En outre il convient de rappeler que, s’agissant d’une astreinte assortissant une obligation de faire, il appartient au débiteur de prouver qu’il a respecté son obligation.
En l’espèce, Monsieur [L] indique qu’aucun document ne lui a été transmis. Il demande la condamnation des débiteurs à lui payer la somme de 500 € x 60 jours = 30.000 euros.
Les défendeurs ne s’étant pas présentés pour faire valoir le respect de leur obligation.
En conséquence il convient de constater l’inexécution non justifiée de certains autres chefs de condamnation, de telle sorte que la demande de liquidation d’astreinte provisoire est justifiée. Monsieur [V] [Z] [C] et la société NETTOYAGE TECHNIQUE GESTION seront condamnés in solidum à la somme de 30.000 euros.

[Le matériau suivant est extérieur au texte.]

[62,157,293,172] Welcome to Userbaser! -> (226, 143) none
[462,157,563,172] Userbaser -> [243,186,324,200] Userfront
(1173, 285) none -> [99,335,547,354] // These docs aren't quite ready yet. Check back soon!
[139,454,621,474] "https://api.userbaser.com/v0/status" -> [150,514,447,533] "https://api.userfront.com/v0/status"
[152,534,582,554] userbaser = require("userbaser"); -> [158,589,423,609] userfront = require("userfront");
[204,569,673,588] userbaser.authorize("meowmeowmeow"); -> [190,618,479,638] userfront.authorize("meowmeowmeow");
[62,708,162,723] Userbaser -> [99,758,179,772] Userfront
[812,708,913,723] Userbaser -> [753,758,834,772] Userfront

Sur la fixation d’une nouvelle astreinte
Selon l’article L.131-1 du Code des procédures civiles d’exécution : « Tout juge peut, même d’office, ordonner une astreinte pour assurer l’exécution de sa décision.
Le juge de l’exécution peut assortir d’une astreinte une décision rendue par un autre juge si les circonstances en font apparaître la nécessité. »

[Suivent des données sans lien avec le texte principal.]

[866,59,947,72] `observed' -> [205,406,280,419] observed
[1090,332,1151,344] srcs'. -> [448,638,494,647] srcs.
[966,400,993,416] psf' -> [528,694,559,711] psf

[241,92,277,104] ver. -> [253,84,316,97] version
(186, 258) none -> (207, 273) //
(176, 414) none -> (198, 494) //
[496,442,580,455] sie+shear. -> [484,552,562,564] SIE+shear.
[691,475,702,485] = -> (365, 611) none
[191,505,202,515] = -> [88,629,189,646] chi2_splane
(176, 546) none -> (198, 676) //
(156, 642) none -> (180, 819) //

Il convient d’ordonner une nouvelle astreinte provisoire dont le montant sera fixé à la somme de 500 euros par jour de retard.
Sur la demande d’article 700 du Code de procédure civile et sur les dépens
Monsieur [V] [R] et la société NETTOYAGE TECHNIQUE GESTION, parties perdantes, ont succombé à l’instance. Ils seront condamnés aux dépens in solidum conformément à l’article 696 du Code de Procédure Civile. Monsieur [L] sera dispensé de participer aux frais et condamnations prononcés par la présente action.
Monsieur [P] [L] ayant exposé des frais non compris dans les dépens, il y a lieu de faire droit à sa demande et de condamner les parties défenderesses in solidum à lui verser la somme de 2.000 euros, en application de l’article 700 du Code de Procédure Civile.
L’exécution provisoire étant de droit, il n’y a pas lieu de statuer sur ce point.
PAR CES MOTIFS
Le juge de l’exécution statuant par mise à disposition au greffe, par décision réputée contradictoire, en premier ressort,
Vu les articles L 131-1 et suivants, R131-1 et suivants du Code des procédures civiles d’exécution,
LIQUIDE l’astreinte fixée par l’ordonnance de référé du Président du Tribunal de commerce en date du 13 mars 2024 à la somme de 30.000 euros arrêtée au 13 décembre 2024 ;
CONDAMNE in solidum Monsieur [V] [Z] [C] et la société NETTOYAGE TECHNIQUE GESTION à payer cette somme de 30.000 euros à Monsieur [P] [L], somme qui portera intérêts au taux légal à compter de la présente décision ;
ORDONNE une nouvelle astreinte provisoire dont le montant sera fixé à la somme de 500 euros par jour de retard à l’expiration d’un délai de 3 mois à compter de la notification de la présente décision par le greffe, pour une durée de 60 jours à l’issue de laquelle il sera à nouveau fait droit,
CONDAMNE in solidum Monsieur [V] [Z] [C] et la société NETTOYAGE TECHNIQUE GESTION à payer à Monsieur [P] [L], la somme de 2.000 euros sur le fondement de l’article 700 du Code de Procédure Civile;
DISPENSE Monsieur [P] [L] de participer aux frais et condamnations ainsi prononcés ;
REJETTE toute autre demande plus ample ou contraire des parties ;
CONDAMNE in solidum Monsieur [V] [Z] [C] et la société NETTOYAGE TECHNIQUE GESTION aux entiers dépens ;
RAPPELLE que les décisions du juge de l’exécution bénéficient de l’exécution provisoire de droit.
Ainsi jugé et mis à disposition au greffe, le 13 Décembre 2024. Le présent jugement a été signé par le Juge et le Greffier.